▶ _Instructions for the task_:
Locate the string "your" throughout the material and copy every line in which it occurs.

# # # #

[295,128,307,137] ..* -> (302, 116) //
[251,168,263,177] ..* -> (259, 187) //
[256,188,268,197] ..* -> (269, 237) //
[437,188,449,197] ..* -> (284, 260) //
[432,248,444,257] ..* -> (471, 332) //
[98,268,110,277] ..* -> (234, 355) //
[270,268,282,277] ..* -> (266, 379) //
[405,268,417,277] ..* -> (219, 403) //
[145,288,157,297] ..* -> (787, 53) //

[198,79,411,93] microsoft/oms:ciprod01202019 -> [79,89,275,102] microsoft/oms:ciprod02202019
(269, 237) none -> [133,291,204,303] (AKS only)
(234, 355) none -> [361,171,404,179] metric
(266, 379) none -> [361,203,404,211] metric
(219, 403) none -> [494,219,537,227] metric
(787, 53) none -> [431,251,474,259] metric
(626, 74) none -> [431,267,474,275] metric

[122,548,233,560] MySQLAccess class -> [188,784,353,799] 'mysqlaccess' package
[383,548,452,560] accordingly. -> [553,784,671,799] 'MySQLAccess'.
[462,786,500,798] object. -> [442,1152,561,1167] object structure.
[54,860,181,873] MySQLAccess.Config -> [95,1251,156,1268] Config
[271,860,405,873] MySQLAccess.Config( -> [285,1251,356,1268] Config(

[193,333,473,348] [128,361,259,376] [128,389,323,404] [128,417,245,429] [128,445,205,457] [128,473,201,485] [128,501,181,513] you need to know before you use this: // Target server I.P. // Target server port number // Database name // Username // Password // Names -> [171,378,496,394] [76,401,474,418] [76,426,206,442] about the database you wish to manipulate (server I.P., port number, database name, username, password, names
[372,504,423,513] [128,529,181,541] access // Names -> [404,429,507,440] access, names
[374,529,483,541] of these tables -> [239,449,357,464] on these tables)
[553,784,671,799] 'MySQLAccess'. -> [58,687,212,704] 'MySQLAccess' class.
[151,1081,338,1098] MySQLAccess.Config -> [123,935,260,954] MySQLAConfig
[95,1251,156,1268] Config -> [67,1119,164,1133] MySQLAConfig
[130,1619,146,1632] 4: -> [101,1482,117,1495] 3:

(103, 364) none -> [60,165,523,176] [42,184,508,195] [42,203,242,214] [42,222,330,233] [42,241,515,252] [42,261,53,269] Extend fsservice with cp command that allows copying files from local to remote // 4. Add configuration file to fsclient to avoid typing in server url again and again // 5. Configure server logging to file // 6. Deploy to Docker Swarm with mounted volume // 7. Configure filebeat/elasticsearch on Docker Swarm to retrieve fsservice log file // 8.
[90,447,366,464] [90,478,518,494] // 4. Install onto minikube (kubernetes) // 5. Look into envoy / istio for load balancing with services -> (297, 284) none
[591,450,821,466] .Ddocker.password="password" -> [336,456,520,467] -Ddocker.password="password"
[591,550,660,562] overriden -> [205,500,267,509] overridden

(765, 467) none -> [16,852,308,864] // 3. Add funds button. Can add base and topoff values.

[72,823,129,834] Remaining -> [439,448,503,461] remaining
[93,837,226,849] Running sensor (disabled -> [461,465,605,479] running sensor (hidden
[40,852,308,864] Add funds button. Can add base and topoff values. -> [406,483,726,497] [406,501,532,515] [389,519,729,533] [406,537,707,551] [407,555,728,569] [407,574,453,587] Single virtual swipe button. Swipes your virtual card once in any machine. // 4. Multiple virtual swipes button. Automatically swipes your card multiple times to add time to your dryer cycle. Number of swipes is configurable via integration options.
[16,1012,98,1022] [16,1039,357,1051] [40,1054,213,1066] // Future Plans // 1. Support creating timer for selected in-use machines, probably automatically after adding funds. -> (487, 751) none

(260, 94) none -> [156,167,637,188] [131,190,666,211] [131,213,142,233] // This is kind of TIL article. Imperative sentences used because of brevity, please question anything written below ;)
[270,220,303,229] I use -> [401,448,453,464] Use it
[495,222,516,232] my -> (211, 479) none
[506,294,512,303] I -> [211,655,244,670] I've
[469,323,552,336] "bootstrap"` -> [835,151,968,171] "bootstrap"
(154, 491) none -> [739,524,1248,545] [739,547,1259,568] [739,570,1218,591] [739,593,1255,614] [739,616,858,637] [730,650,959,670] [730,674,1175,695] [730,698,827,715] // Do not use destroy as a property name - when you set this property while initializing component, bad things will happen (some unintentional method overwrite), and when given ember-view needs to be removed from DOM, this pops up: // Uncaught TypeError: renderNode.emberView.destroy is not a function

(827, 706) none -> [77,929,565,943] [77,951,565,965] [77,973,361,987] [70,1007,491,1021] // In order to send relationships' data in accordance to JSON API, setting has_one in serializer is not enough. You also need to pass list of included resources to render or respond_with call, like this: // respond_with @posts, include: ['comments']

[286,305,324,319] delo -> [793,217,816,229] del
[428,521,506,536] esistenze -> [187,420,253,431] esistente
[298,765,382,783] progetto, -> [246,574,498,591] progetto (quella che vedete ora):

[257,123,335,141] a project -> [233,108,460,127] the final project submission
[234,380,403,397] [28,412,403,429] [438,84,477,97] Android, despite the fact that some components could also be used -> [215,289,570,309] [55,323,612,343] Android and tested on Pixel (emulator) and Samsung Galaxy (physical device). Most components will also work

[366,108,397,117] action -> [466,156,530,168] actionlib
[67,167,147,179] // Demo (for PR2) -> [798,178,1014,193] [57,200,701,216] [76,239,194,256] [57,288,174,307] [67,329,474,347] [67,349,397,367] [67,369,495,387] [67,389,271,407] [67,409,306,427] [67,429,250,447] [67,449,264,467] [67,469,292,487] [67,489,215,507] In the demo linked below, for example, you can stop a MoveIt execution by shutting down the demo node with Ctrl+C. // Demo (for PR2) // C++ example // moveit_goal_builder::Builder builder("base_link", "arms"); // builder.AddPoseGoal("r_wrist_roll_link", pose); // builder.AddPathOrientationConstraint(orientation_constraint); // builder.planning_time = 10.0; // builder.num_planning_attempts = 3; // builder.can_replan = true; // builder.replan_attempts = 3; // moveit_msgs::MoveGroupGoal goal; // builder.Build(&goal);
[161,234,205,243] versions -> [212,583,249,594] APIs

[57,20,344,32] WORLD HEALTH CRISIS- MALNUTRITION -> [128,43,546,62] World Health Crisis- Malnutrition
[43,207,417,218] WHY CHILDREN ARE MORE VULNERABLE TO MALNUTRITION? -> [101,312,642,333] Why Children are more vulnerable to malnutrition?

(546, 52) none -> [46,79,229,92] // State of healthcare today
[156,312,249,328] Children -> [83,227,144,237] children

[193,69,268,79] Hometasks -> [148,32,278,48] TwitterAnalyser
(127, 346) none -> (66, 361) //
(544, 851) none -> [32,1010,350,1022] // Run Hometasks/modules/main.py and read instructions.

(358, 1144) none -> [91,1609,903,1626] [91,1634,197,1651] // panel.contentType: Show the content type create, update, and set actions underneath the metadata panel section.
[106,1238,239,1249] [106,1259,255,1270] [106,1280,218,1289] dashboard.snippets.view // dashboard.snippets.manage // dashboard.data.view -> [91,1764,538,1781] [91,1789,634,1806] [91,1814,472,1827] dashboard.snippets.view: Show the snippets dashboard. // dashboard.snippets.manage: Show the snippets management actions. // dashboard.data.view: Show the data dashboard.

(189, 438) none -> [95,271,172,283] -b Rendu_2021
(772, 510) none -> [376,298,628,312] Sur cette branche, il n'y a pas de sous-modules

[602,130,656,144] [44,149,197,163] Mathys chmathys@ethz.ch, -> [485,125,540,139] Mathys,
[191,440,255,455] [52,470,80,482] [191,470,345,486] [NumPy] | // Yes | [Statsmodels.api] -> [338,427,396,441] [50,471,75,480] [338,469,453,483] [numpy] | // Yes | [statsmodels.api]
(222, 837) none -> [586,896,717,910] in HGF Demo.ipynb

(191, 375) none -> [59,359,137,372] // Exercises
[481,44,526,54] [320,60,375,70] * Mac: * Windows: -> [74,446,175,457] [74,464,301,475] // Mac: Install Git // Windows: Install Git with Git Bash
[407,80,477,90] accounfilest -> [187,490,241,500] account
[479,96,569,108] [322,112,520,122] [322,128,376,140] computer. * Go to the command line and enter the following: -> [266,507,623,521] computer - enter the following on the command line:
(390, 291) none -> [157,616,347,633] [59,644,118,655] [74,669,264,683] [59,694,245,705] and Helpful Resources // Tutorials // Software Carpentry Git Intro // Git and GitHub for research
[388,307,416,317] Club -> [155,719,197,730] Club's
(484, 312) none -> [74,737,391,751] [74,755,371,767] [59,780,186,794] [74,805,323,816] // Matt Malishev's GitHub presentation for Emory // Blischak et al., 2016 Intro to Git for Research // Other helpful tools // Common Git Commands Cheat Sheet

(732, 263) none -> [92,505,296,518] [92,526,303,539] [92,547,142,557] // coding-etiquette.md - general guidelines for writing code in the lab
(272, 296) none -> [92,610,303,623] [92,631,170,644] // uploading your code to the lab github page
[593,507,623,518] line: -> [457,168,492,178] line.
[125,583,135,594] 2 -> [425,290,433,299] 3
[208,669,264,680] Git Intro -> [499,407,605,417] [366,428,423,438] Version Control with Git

# # # #

▶ _Result below_:
[40,852,308,864] Add funds button. Can add base and topoff values. -> [406,483,726,497] [406,501,532,515] [389,519,729,533] [406,537,707,551] [407,555,728,569] [407,574,453,587] Single virtual swipe button. Swipes your virtual card once in any machine. // 4. Multiple virtual swipes button. Automatically swipes your card multiple times to add time to your dryer cycle. Number of swipes is configurable via integration options.
(272, 296) none -> [92,610,303,623] [92,631,170,644] // uploading your code to the lab github page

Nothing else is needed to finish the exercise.